EMPLOYMENT SEPARATION AGREEMENT AND RELEASE OF CLAIMS

This is a confidential agreement (this "Separation Agreement") between you, _________________, and us, Riverview Asset Management and Trust Company (the "Trust"), Riverview Community Bank (the "Bank") and Riverview Bancorp, Inc. ("Bancorp") (Bancorp, the Trust and the Bank are collectively referred to as "Riverview"). This Separation Agreement is dated for reference purposes _____________, 20___, which is the date we delivered this Separation Agreement to you for your consideration.

1.
Termination of Employment.  Your employment terminates (or was terminated) on _______________, 20___ (the "Separation Date"), which was within the number of months of a Change in Control as specified in Section 3(a)(1)(A) in the Change in Control Agreement between you and Riverview dated __________________ (the "CIC Agreement"), which is incorporated herein by reference.

2.
Payments.  In exchange for your agreeing to the release of claims and other terms in this Separation Agreement, we will pay you the Change in Control Benefit and other payments in Section 3 of the CIC Agreement.  You acknowledge that we are not obligated to make these payments to you unless you comply with the Restrictive Covenants in Section 5 of the CIC Agreement and otherwise comply with the material terms of the CIC Agreement and of this Separation Agreement.

3.
COBRA Continuation Coverage.  Your normal employee participation in Riverview's group health coverage will terminate on the Separation Date or, if provided under the group health plan, the last day of the month in which the Separation Date occurs.  Continuation of group health coverage thereafter will be made available to you and your dependents pursuant to federal law ("COBRA"). Continuation of group health coverage after the Separation Date is entirely at your expense, as provided under COBRA.

4.
Termination of Benefits.  Except as provided in Section 3 above, your participation in all employee benefit plans and programs ends (or ended) on the Separation Date or as otherwise provided in those plans.  Your rights under any benefit or other plans in which you may have participated will be determined in accordance with the written plan documents governing those plans.

5.
Full Payment.  You acknowledge having received full payment of all compensation of any kind (including wages, salary, paid time off, sick leave, commissions and incentive compensation) that you earned as a result of your employment by us and that are owing to you as of the Separation Date.

6.
No Further Compensation.  Any and all agreements to pay you bonuses or other incentive compensation are terminated.  You understand and agree that you have no right to receive any further payments for bonuses or other incentive compensation.  We owe you no further compensation or benefits of any kind, except as described in Section 2 above.

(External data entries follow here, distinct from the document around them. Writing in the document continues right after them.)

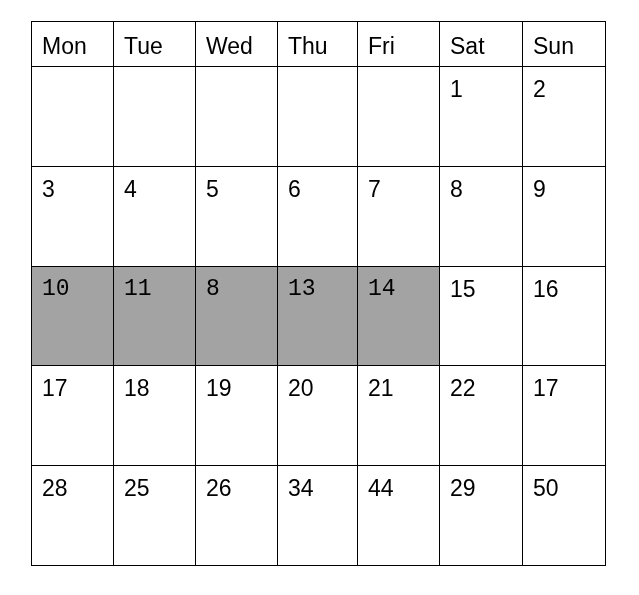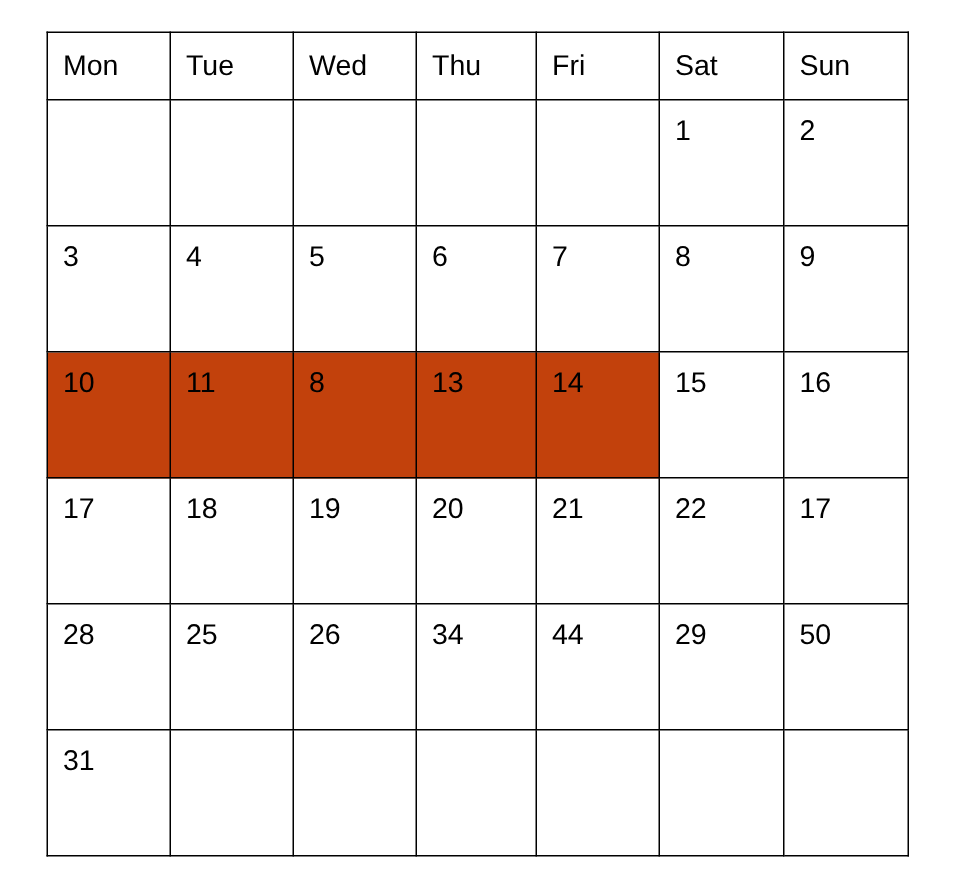--- a/index.html
+++ b/index.html
@@ -47,7 +47,7 @@
   .cellpad {
     padding: 11px 0 0 10px;
     display: block;
-    font-size: 19px;
+    font-size: 23px;
   }
   th .cellpad {
     padding: 13px 0 0 10px;

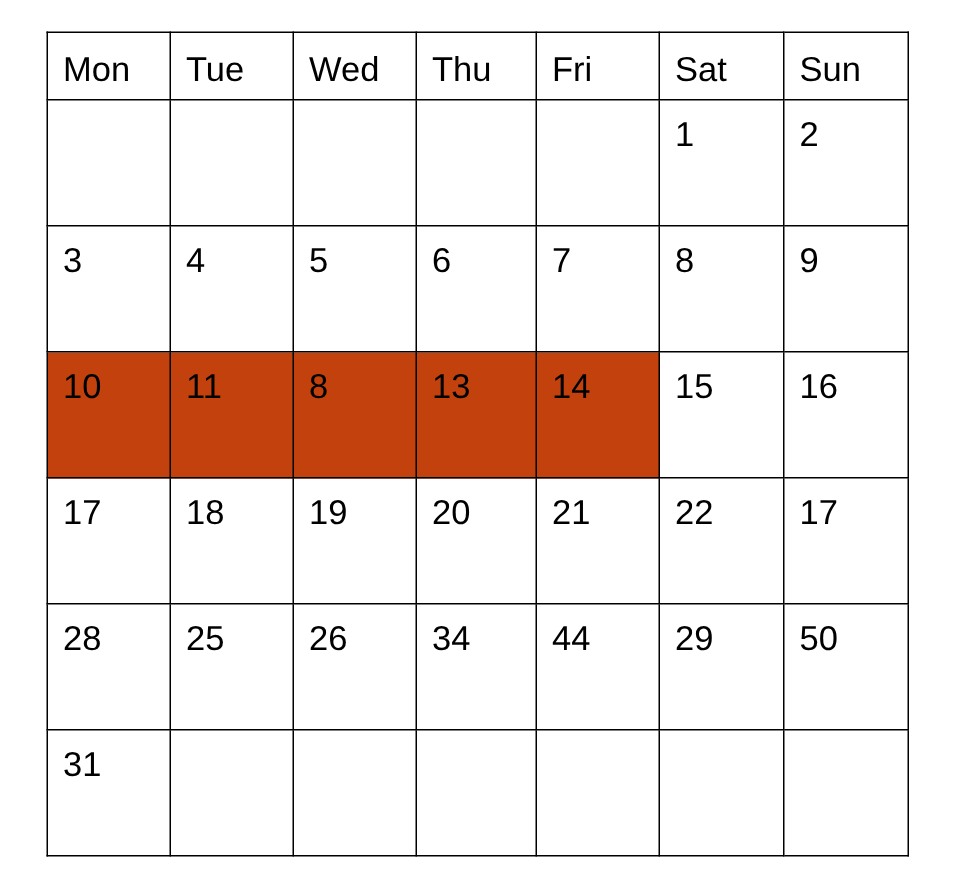--- a/index.html
+++ b/index.html
@@ -53,7 +53,8 @@
     padding: 13px 0 0 10px;
   }
   td.highlight {
-    background: #c2410c;
+    background: #a3a3a3;
+    font-family: Liberation Mono, monospace;
   }
   
   col.c0 { width: 82px; }

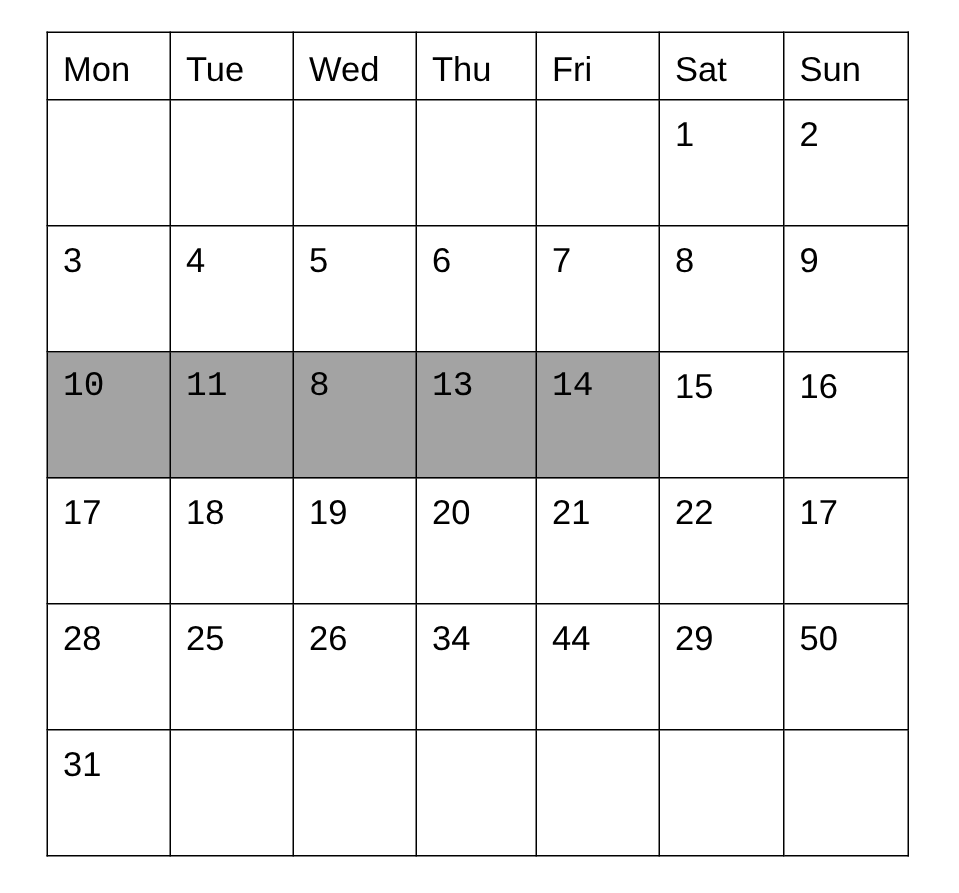--- a/index.html
+++ b/index.html
@@ -220,29 +220,6 @@
             <span class="cellpad">50</span>
           </td>
       </tr>
-      <tr>
-        <td>
-            <span class="cellpad">31</span>
-          </td>
-        <td>
-            <span class="cellpad"></span>
-          </td>
-        <td>
-            <span class="cellpad"></span>
-          </td>
-        <td>
-            <span class="cellpad"></span>
-          </td>
-        <td>
-            <span class="cellpad"></span>
-          </td>
-        <td>
-            <span class="cellpad"></span>
-          </td>
-        <td>
-            <span class="cellpad"></span>
-          </td>
-      </tr>
     </tbody>
   </table>
 </div>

7.            Release of Claims.

(a)
You hereby release:

(1)
Riverview and its affiliates and benefit plans (each, including Riverview, a "Riverview Affiliate");

(2)
Each of the Riverview Affiliates' past and present shareholders, executives, directors, officers, agents, employees, representatives, administrators, fiduciaries and attorneys; and
A-1
(3)
The predecessors, successors, transferees and assigns of each of such persons and entities, from any and all claims of any kind, known or unknown, that arose on or before the date you signed this Separation Agreement.

(b)
The claims you are releasing include, without limitation, claims of wrongful termination, claims of constructive discharge, claims arising out of employment agreements, representations or policies related to your employment, claims arising under federal, state or local laws or ordinances prohibiting discrimination or harassment or requiring accommodation on the basis of age, race, color, national origin, religion, sex, disability, marital status, sexual orientation or any other status, claims of failure to accommodate a disability or religious practice, claims for violation of public policy, claims of retaliation, claims of failure to assist you in applying for future position openings, claims of failure to hire you for future position openings, claims for wages or compensation of any kind (including overtime claims), claims of tortious interference with contract or expectancy, claims of fraud or negligent misrepresentation, claims of breach of privacy, defamation claims, claims of intentional or negligent infliction of emotional distress, claims of unfair labor practices, claims arising out of any claimed right to stock or stock options or other equity interests, claims for attorneys' fees or costs, and any other claims that are based on any legal obligations that arise out of or are related to your employment relationship with us.

(c)
You specifically waive any rights or claims that you may have under Title 49 of the Revised Code of Washington, the Civil Rights Act of 1964 (including Title VII of that Act), the Equal Pay Act of 1963, the Age Discrimination in Employment Act of 1967 (ADEA), the Americans with Disabilities Act of 1990 (ADA), the Fair Labor Standards Act of 1938 (FLSA), the Family and Medical Leave Act of 1993 (FMLA), the Worker Adjustment and Retraining Notification Act (WARN), the Employee Retirement Income Security Act of 1974 (ERISA), the National Labor Relations Act (NLRA), and all similar federal, state and local laws.

(d)
You agree not to seek any personal recovery (of money damages, injunctive relief or otherwise) for the claims you are releasing in this Separation Agreement, either through any complaint to any governmental agency or otherwise, whether individually or through a class action.  You agree never to start or participate as a plaintiff in any lawsuit or arbitration asserting any of the claims you are releasing in this Separation Agreement.  You represent and warrant that you have not initiated any complaint, charge, lawsuit or arbitration involving any of the claims you are releasing in this Separation Agreement.

(e)
Should you apply for future employment with a Riverview Affiliate, the Riverview Affiliate has no obligation to consider you for future employment.

(f)
You represent and warrant that you have all necessary authority to enter into this Separation Agreement (including, if you are married, on behalf of your marital community) and that you have not transferred any interest in any claims to your spouse or to any third party.

(g)
This Separation Agreement does not affect your rights arising under any of the Bank's benefit plans through the Separation Date or afterwards under the terms of those plans to receive pension plan benefits, medical plan benefits, unemployment compensation benefits or workers' compensation benefits.

(h)
This Separation Agreement also does not affect your rights under any agreements, bylaw provisions, insurance or otherwise, to be indemnified, defended or held harmless in connection with claims that may be asserted against you by third parties.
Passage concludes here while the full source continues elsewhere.